▶ Task brief
A single figure is required: the number of lines in the listing below containing the word "Price".

▶ Data for review
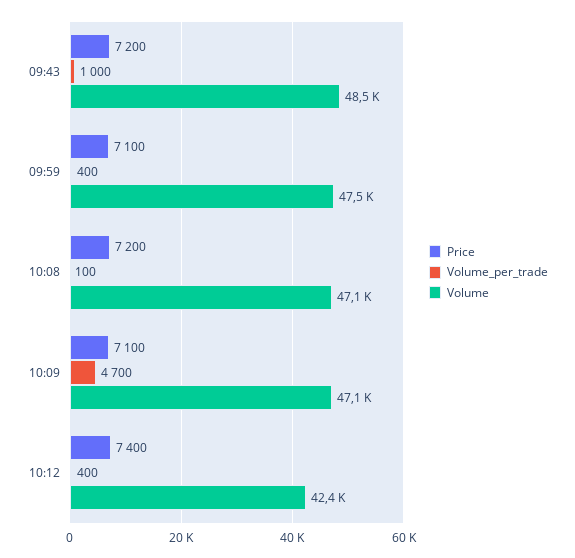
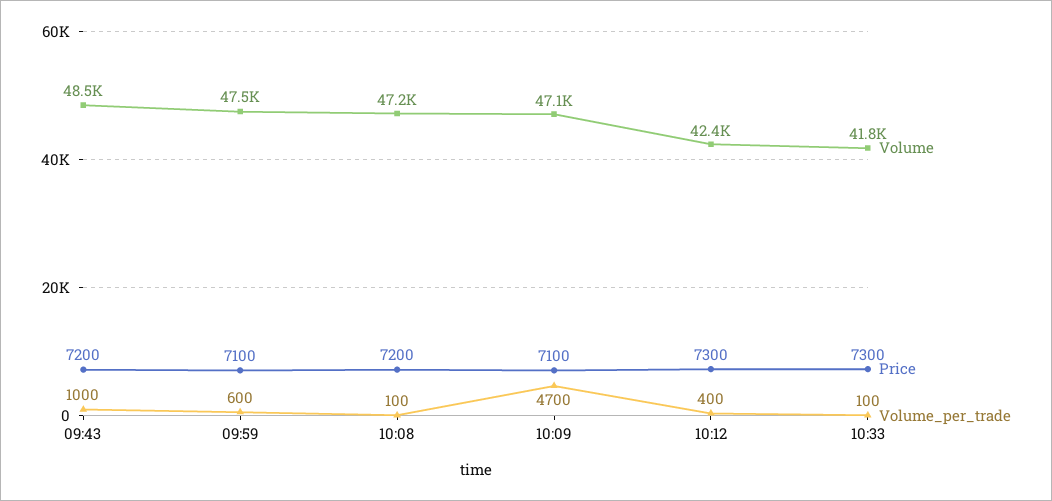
Volume_per_trade, 09:59: 400 -> 600
Volume, 10:08: 47100 -> 47200
Price, 10:12: 7400 -> 7300
Volume, 10:33: none -> 41800
Price, 10:33: none -> 7300
Volume_per_trade, 10:33: none -> 100

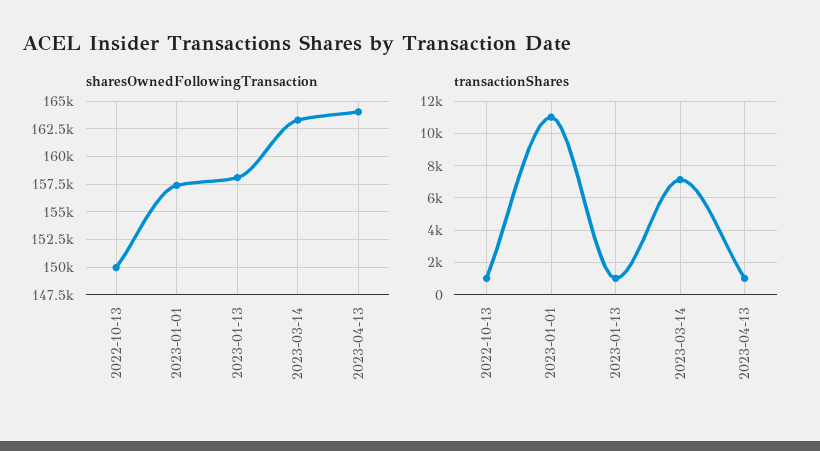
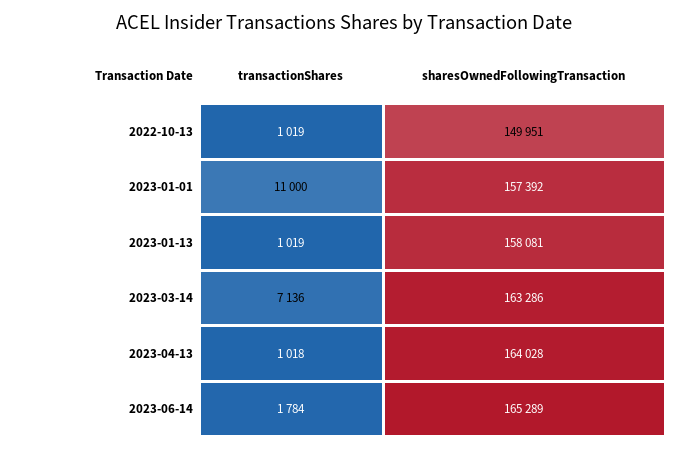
transactionShares, 2023-06-14: none -> 1784
sharesOwnedFollowingTransaction, 2023-06-14: none -> 165289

▶ Answer to this task
2